Applied Mathematical Sciences, Vol. 7, 2013, no. 102, 5085 - 5094
HIKARI Ltd, www.m-hikari.com
http://dx.doi.org/10.12988/ams.2013.37362
Multi Item Inventory Model with Shortages under
Limited Storage Space and Set up Cost Constraints
via Karush Kuhn Tucker Conditions Approach
P. Vasanthi and C. V. Seshaiah
Department of Mathematics
Sri Ramakrishna Engineering College
Coimbatore, TamilNadu, India
Copyright © 2013 P. Vasanthi and C. V. Seshaiah.
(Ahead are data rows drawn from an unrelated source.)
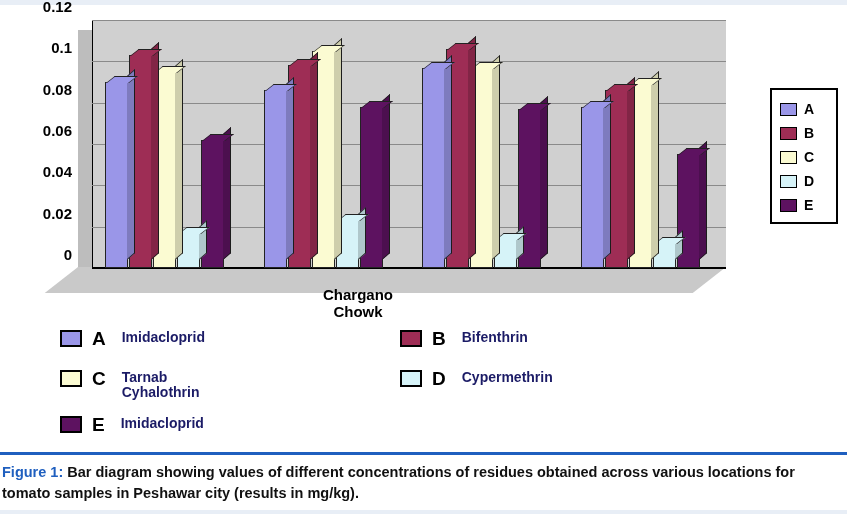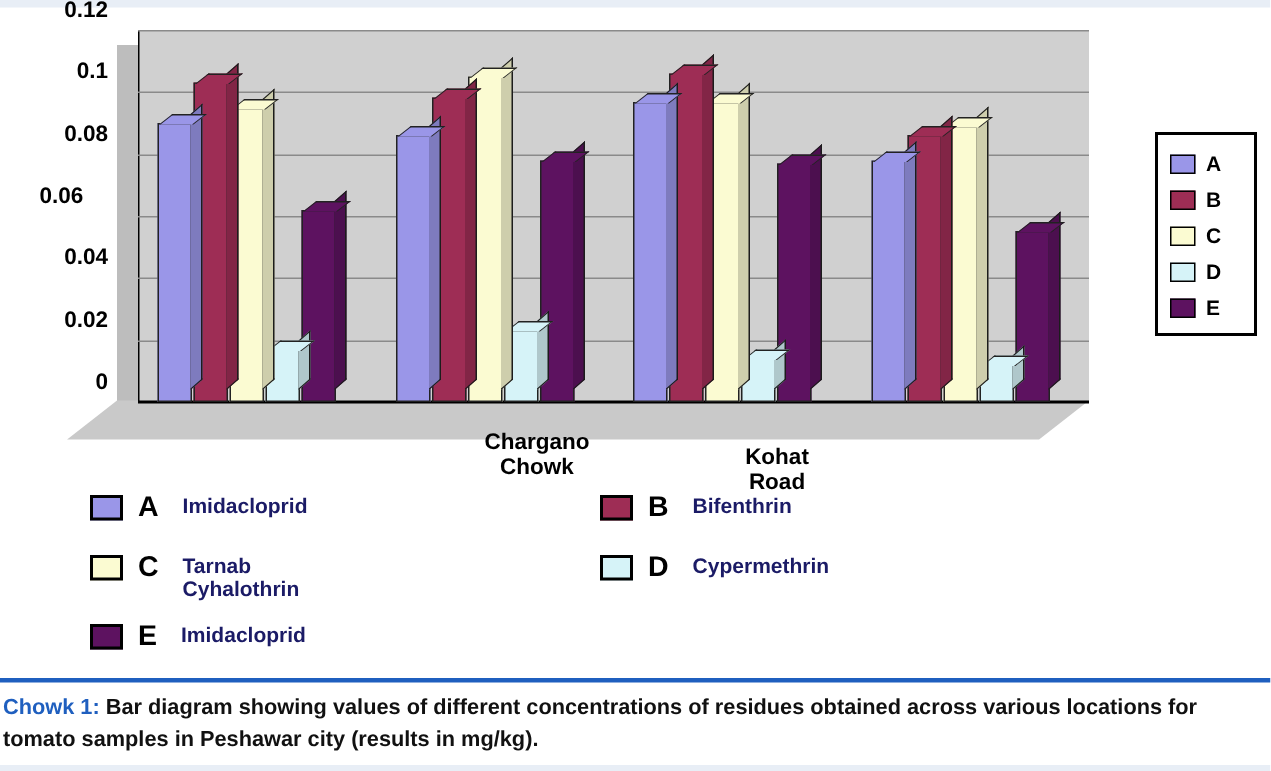"0.06" div.ytick { text-align: center -> none }
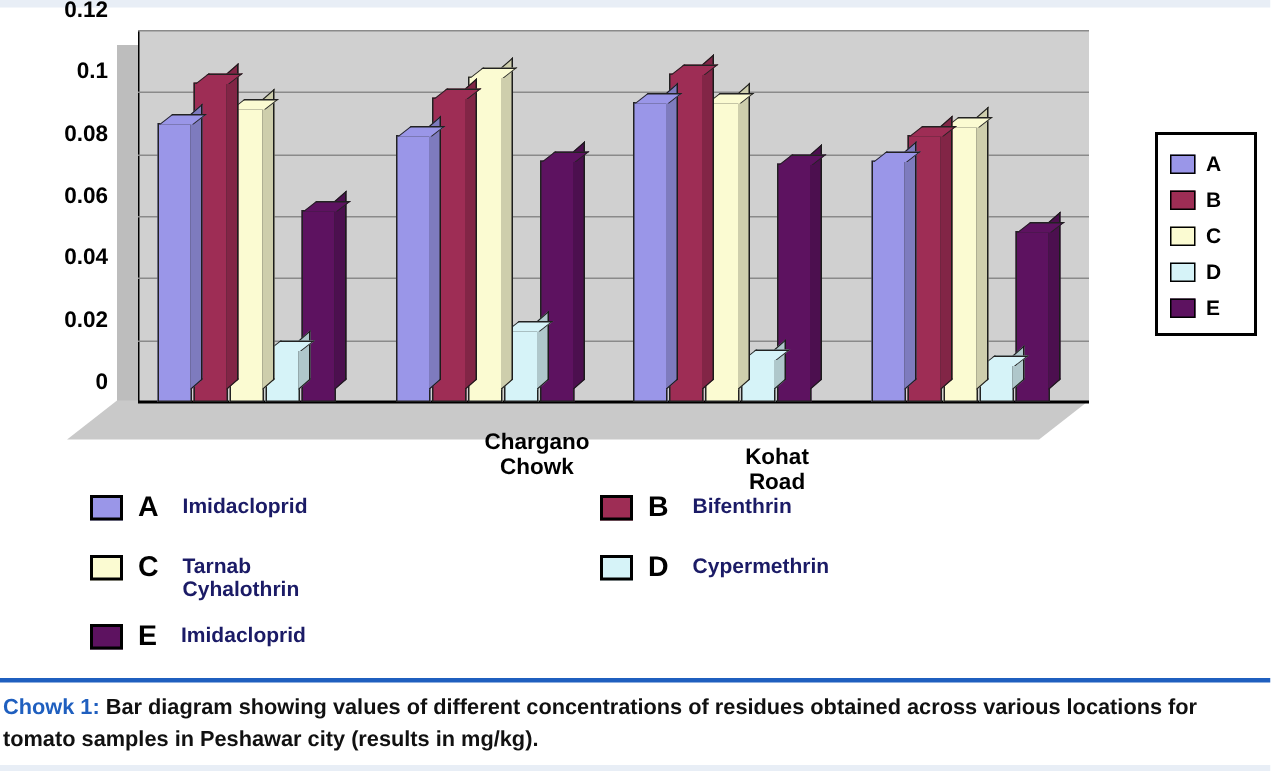"Kohat" div.cat { html: <div>Kohat Road</div> -> none }
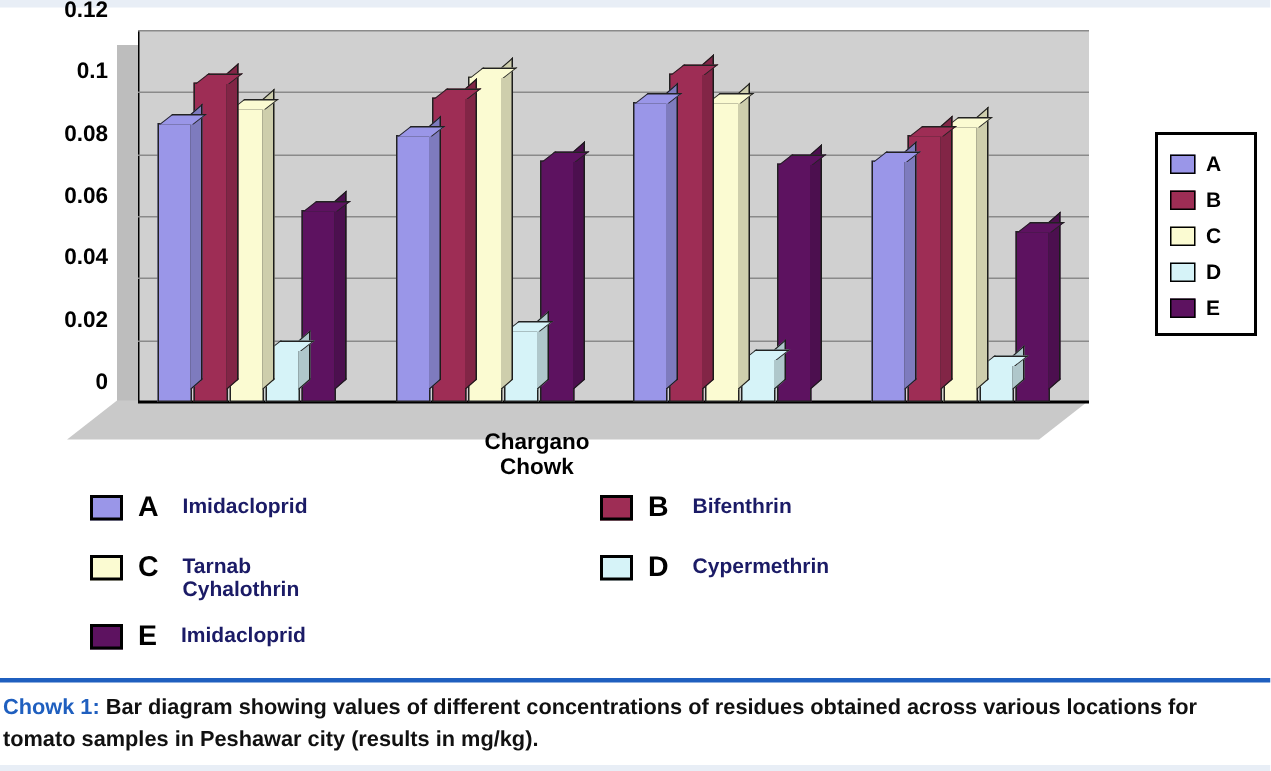"Chowk 1:" span.figno { text: Chowk -> Figure }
This is an open access article distributed
under the Creative Commons Attribution License, which permits unrestricted use, distribution, and
reproduction in any medium, provided the original work is properly cited.
Abstract
A multi-item inventory model with shortages and demand dependent on
unit cost has been formulated along with storage space and set up cost constraints.
In most of the real world situations the cost parameters are imprecise in nature.
Hence the cost parameters are imposed here in fuzzy environment. This model is
solved by Kuhn-Tucker conditions method. The model is illustrated with
numerical example. The model is solved for without shortages as a special case.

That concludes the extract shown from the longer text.